4.9.14

"Quel polpettone del Gattopardo". Valentino Parlato ricorda Elio Vittorini

L'articolo che segue corredava - come testimonianza - la recensione a un libro su Vittorini in un supplemento libri del “manifesto” del 1992. 
Una curiosità. Parlato cita una macchietta di Paolo Villaggio, forse come esempio di cultura degradata. Fantozzi non diventò mai direttore de “l'Unità”, ma con questa firma Villaggio aveva collaborato con “Paese sera” e con la propria curò poi una rubrica addirittura sul “manifesto quotidiano comunista”. Negli anni duemila. (S.L.L.)
Elio Vittorini
«Vittorini se n'è ghiuto, e soli ci ha lasciato!...»
«Vittorini se n'è ghiuto, e soli ci ha lasciato!...». 
Questo era lo sprezzante (e non a caso si usava una parola meridionale) titolo del corsivo con il quale Roderigo di Castiglia (cioè Palmiro Togliatti) commentava l'uscita di Elio Vittorini dal Pci sul numero di “Rinascita” mensile del 1951.
Quel titolo e quel corsivo non piacquero a molti compagni dell'allora Pci. Avevo vent'anni, ero giovane e mi piaceva l'arroganza di Togliatti, ma quella volta mi sembrò gratuita: il contrario dell'utile di Brecht nelle Storie di Me-Ti. E poi, anche per i più giovani, quelli che non avevano vissuto né l'antifascismo, né le resistenza, Vittorini era un mito. Per molti di noi, appena usciti dall'adolescenza (anche se allora si maturava prima, come la frutta che matura perché è sbattuta nelle cassette) Vittorini era due cose: l'Americana e Uomini e no; Conversazione in Sicilia era più lirico. Era un connubio - quello tra l'antologia americana e Uomini e no - forse strano e contraddittorio, però a molti di noi piaceva: la tensione di Furore del vecchio Steinbeck (poi credo passato all'altra parte) e il linguaggio sincopato, in tuta blu, di Uomini e no piaceva a molti di noi, giovanissimi appena arrivati alla politica attraverso percorsi niente affatto scontati e prevedibili. Rainer Maria Rilke fu una specie di maestro di quelle generazioni e, tuttavia, Elio Vittorini, così antitetico alla cultura e all'editoria primi anni '50, fu un amore e un cruccio. Per questo molti di noi non amarono il corsivo di Roderigo di Castiglia, che ancora oggi trovo di difficile razionalizzazione.
Oggi viene quasi voglia di ripetere la brutta battuta di Togliatti («Vittorini se n'è ghiuto, e soli ci ha lasciato!...») in un senso del tutto opposto. Vittorini se n'è proprio andato, anzi è stato cancellato. Certo, da Uomini e no ci separano all'incirca cinquantanni, tutti siamo più ricchi in Italia. Anche nei paesi del Terzo mondo la popolazione si è accresciuta e la speranza di vita si è allungata, tuttavia i «no» sono smisuratamente aumentati di numero. Chi rappresenta i «no», non in modo pietistico, assistenzialistico, ora che «Vittorini se n'è ghiuto»?
A dirla tutta si dovrebbe dire che Vittorini ha rotto con Togliatti, perché noi abbiamo rotto con lui. Non abbiamo capito Uomini e no e abbiamo apprezzato i “Menabò” come un interessante sperimentalismo. In tempi di postmoderno, di Funari e di Fantozzi (che peccato che "l'Unità" non sia stata fondata da Fantozzi e non abbia Antonio Gramsci tra i suoi collaboratori), anche Vittorini va sepolto, dimenticato, riposto fra le macerie del socialismo reale.

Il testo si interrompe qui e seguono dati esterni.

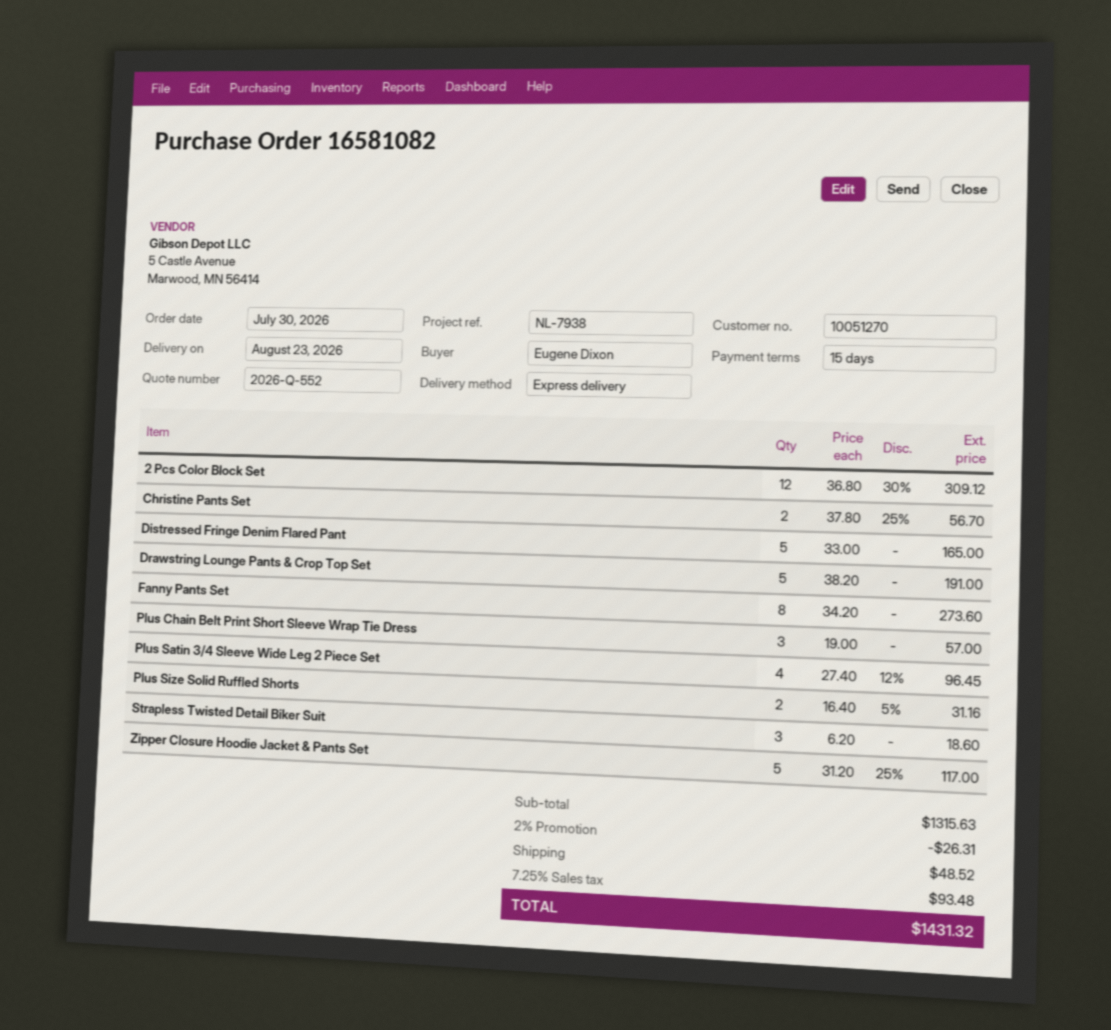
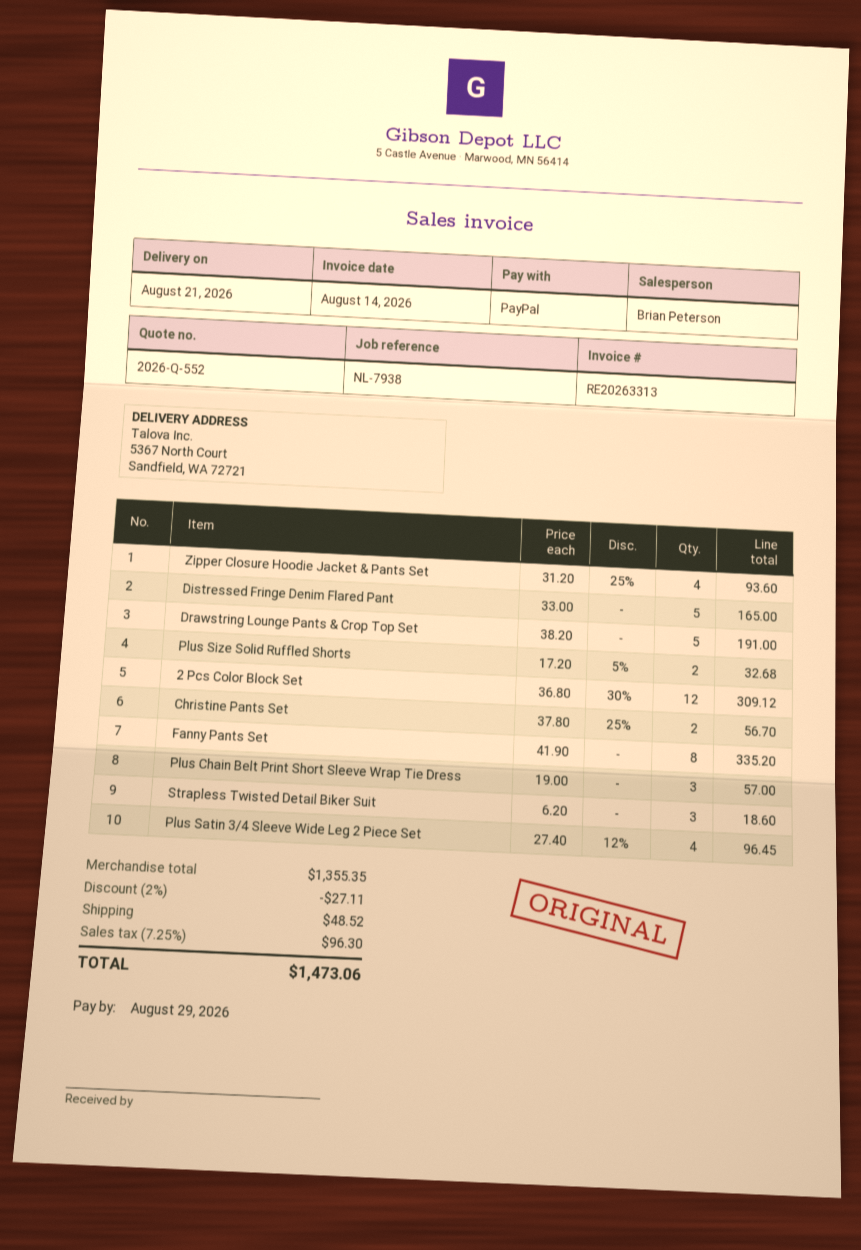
delivery date: 2026-08-23 -> 2026-08-21
Fanny Pants Set: 8 x 34.20 = 273.60 -> 8 x 41.90 = 335.20
Plus Size Solid Ruffled Shorts: 2 x 16.40 - 5% = 31.16 -> 2 x 17.20 - 5% = 32.68
Zipper Closure Hoodie Jacket & Pants Set: 5 x 31.20 - 25% = 117.00 -> 4 x 31.20 - 25% = 93.60
subtotal: 1315.63 -> 1355.35
discount: 2% = 26.31 -> 2% = 27.11
tax: 7.25% = 93.48 -> 7.25% = 96.30
total: 1431.32 -> 1473.06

P.S. Se posso aggiungere una mia valutazione su un terreno nel quale sono del tutto incompetente, quello editoriale, mi piacerebbe aggiungere che Elio Vitttorini fece benissimo a bocciare quel gradevole polpettone di storia patria che ebbe come titolo Il gattopardo e che, anche a prova della sua inconsistenza è stato il massimo generatore di luoghi comuni degli ultimi trent'anni della nostra vita. Ma, a leggere Ferretti, parrebbe che Vittorini non lesse neppure una pagina del dattiloscritto di Tom-masi di Lampedusa. Sarebbe una conferma dello straordinario intuito di Elio Vittorini.